Alysa Glenn’s final project a celebration of healing
Laureen F. Guenther
Games Coordinator
Alysa Glenn, who played Helen Keller’s mother in Rosebud Theatre’s Miracle Worker, performs her Final Project, June 26-29, culminating four years at Rosebud School of the Arts (RSA).
This show celebrates a personal victory.
“I’ve struggled with depression and anxiety for most of my life,” Glenn said. “There were years where I believed that I would never ever, ever be able to live a regular life.”
The arts were her escape.
“Playing trumpet, and then trying a community theatre and being in performances,” she said, “really started to bring me back to life in a different way. It started to heal my heart.”
She enrolled in RSA, planning to stay a year – but wanted to quit after her first week.

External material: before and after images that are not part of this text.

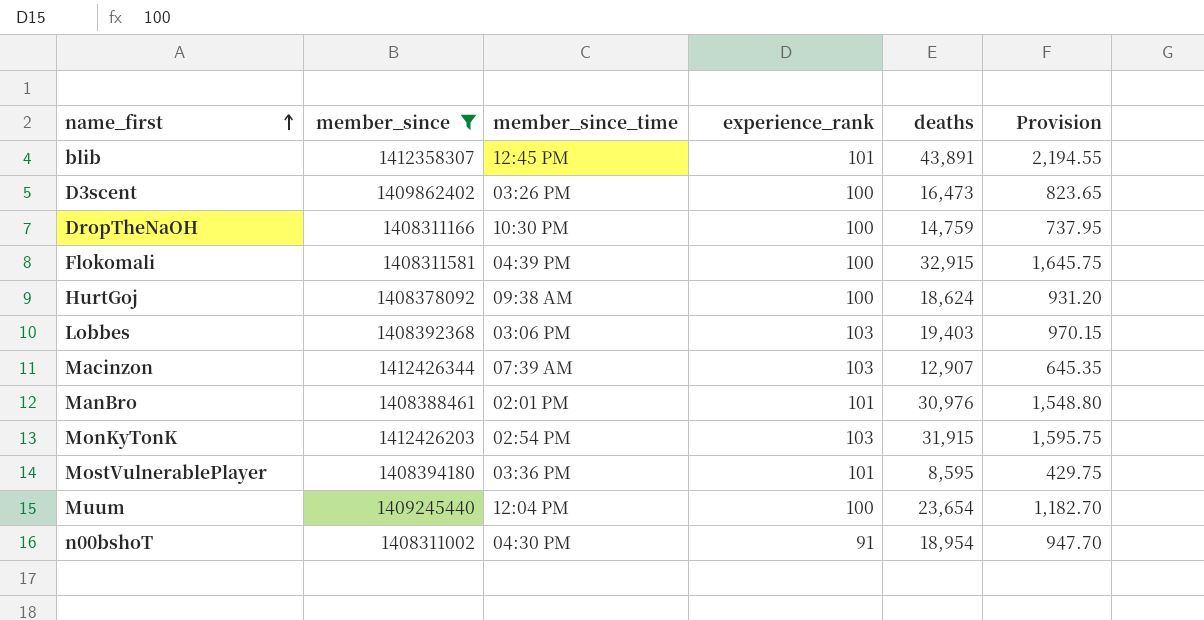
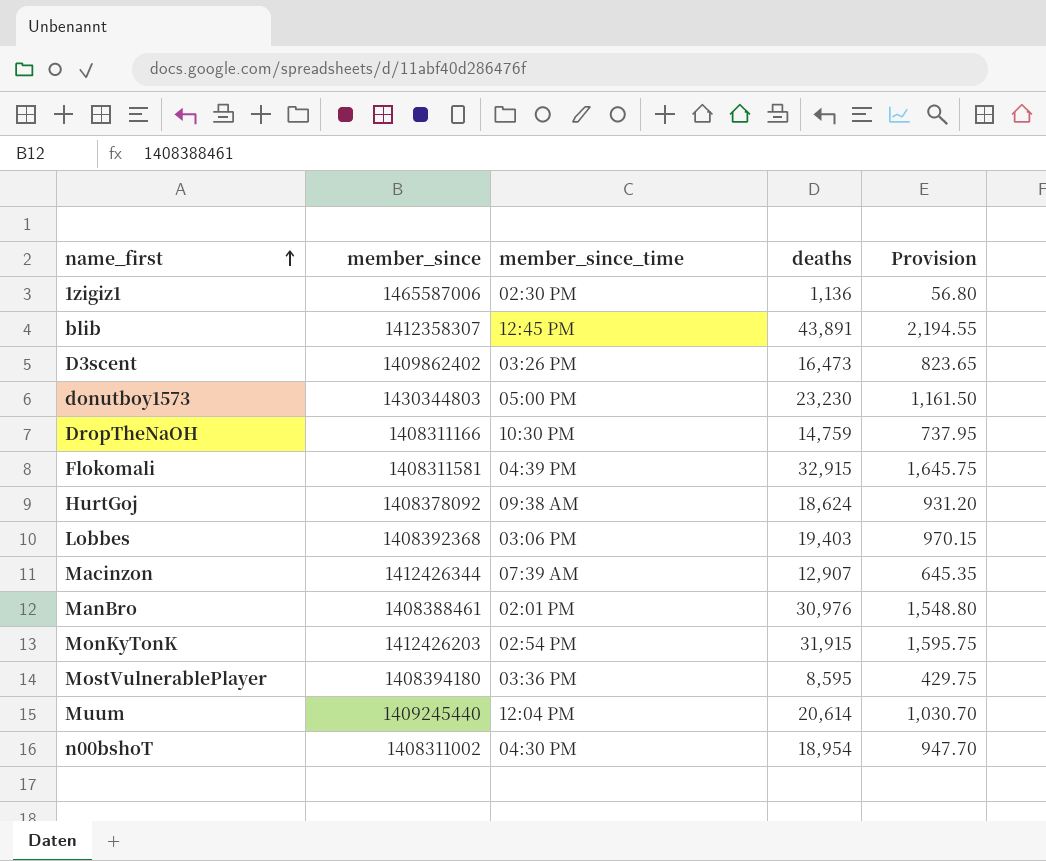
filter: member_since <= 1412426344 -> none
column experience_rank | position: 4 -> none
Muum | deaths: 23,654 -> 20,614
Muum | Provision: 1,182.70 -> 1,030.70

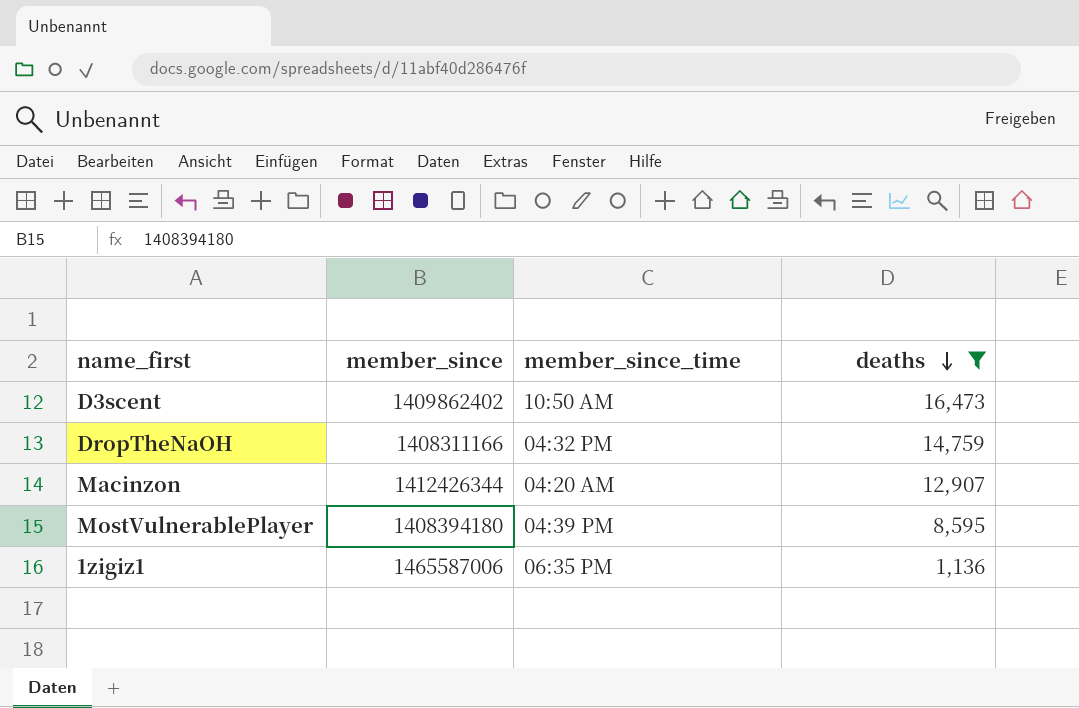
filter: none -> deaths <= 16,473
row order: name_first ascending -> deaths descending
column Provision | formula: [deaths] * 0.05 -> none
D3scent | member_since_time: 03:26 PM -> 10:50 AM
DropTheNaOH | member_since_time: 10:30 PM -> 04:32 PM
Macinzon | member_since_time: 07:39 AM -> 04:20 AM
MostVulnerablePlayer | member_since_time: 03:36 PM -> 04:39 PM
1zigiz1 | member_since_time: 02:30 PM -> 06:35 PM

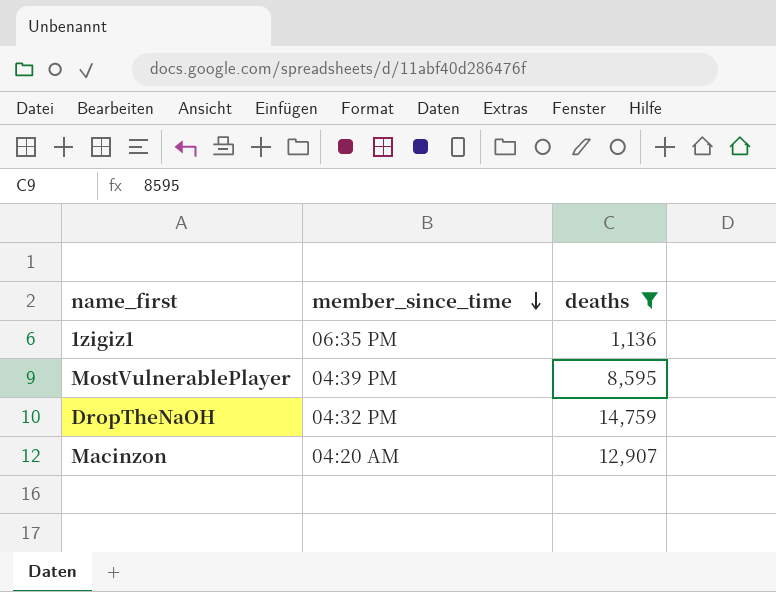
row order: deaths descending -> member_since_time descending
column member_since | position: 2 -> none
row D3scent: 1409862402 | 10:50 AM | 16,473 -> none

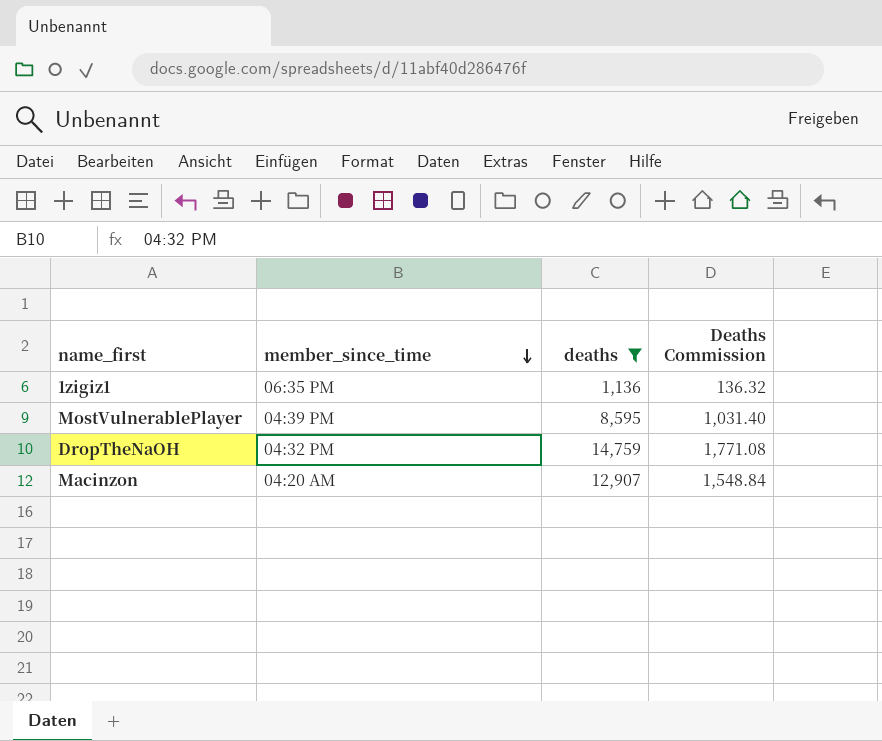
column Deaths Commission | formula: none -> [deaths] * 0.12

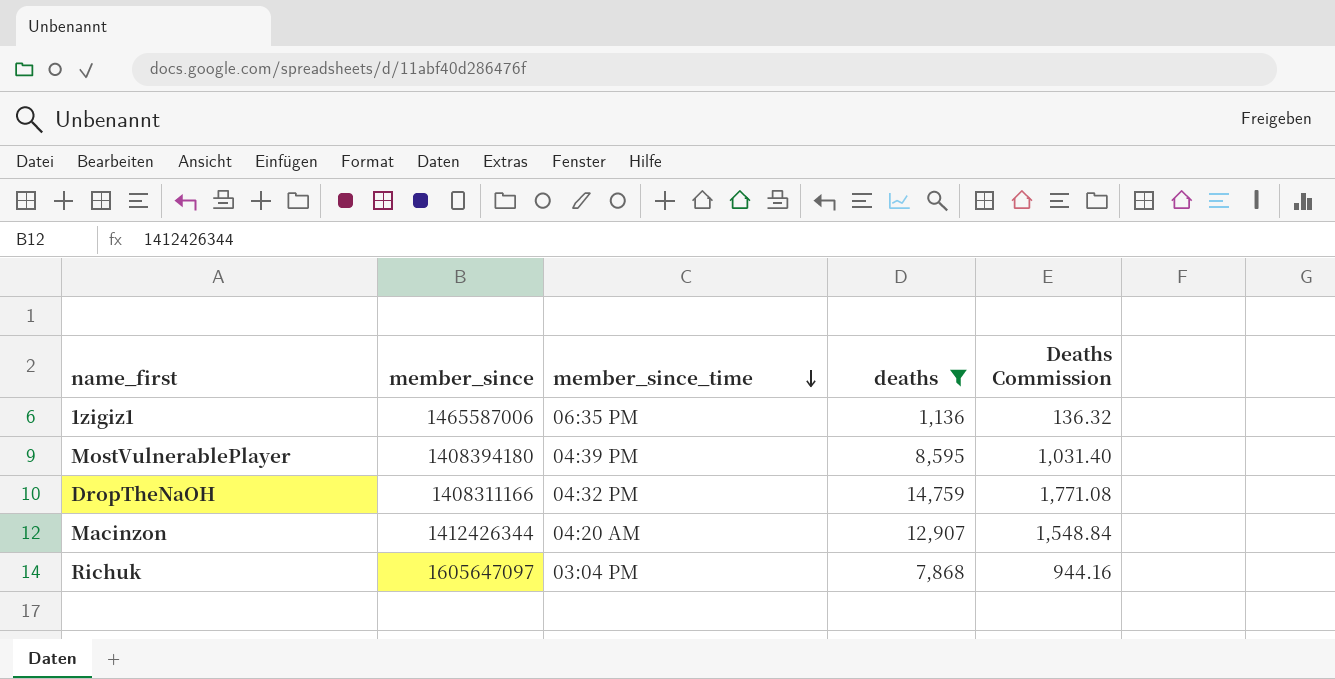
column member_since | position: none -> 2
row Richuk: none -> 1605647097 | 03:04 PM | 7,868 | 944.16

After the first semester, she drove home for Christmas, and “I looked at myself in the rear-view mirror of my car and my eyes were all puffy and I was gaunt and I was just so tired, but there was this sparkle in my eyes.” She told herself, “You did it! You did it!”
With new purpose, she finished the year and began to consider the future, where she’d live and what she’d do.
“Those are things that I never allowed myself to think ahead to before,” she said.
Four years later, she’s still there, and will soon graduate as a Fellow of Rosebud School of the Arts.
“I’ve accomplished things I never thought I could do,” she said. “My whole time here I’ve struggled really, really significantly with depression and anxiety – but I’ve been able to continue through it, whereas before, it would take me out at the knees. I needed to share something about mental illness.” For her Final Project, she couldn’t find the right script – so she had to write it.
“Deciding to do this project with my own story was a huge awareness and a start to acceptance,” she said. It was also scary. She tried to quit, but director Deanne Bertsch and co-creator Conrad Belau wouldn’t let her go.
“They were too invested in me and I love them for that, ” she said.
If I was a Fairy Tale Princess, I Think I’d Be Sleeping Beauty is about Poppy, who “represents my heart and my imagination and my inner child, who’s full of life, full of light,” Glenn said. A shadow character named Doubt “covers the smile on (Poppy’s) heart.”
Poppy is “entertaining and funny without trying,” Glenn said. “It’s like getting a glimpse into watching a child play with her imagination in her room by herself.”
As she rehearses, Glenn celebrates ongoing healing.
“The more that I start to name these things and the more that I accept them into my life … the more compassion I have for myself,” she said. “We’ve all had demons in the dark.”
She hopes we’ll see ourselves in Poppy’s story, and that it moves us toward acceptance of mental health issues.
“If I can touch one person and have them say, ‘Oh, if she can talk about it, I can too,’ then it will be worth it,” she said.
She performs If I were a Fairy Tale Princess, I Think I’d be Sleeping Beauty in Rosebud’s Community Hall, June 26 at 7 p.m., June 28 at 2 p.m. and 7 p.m. and June 29 at 7 p.m.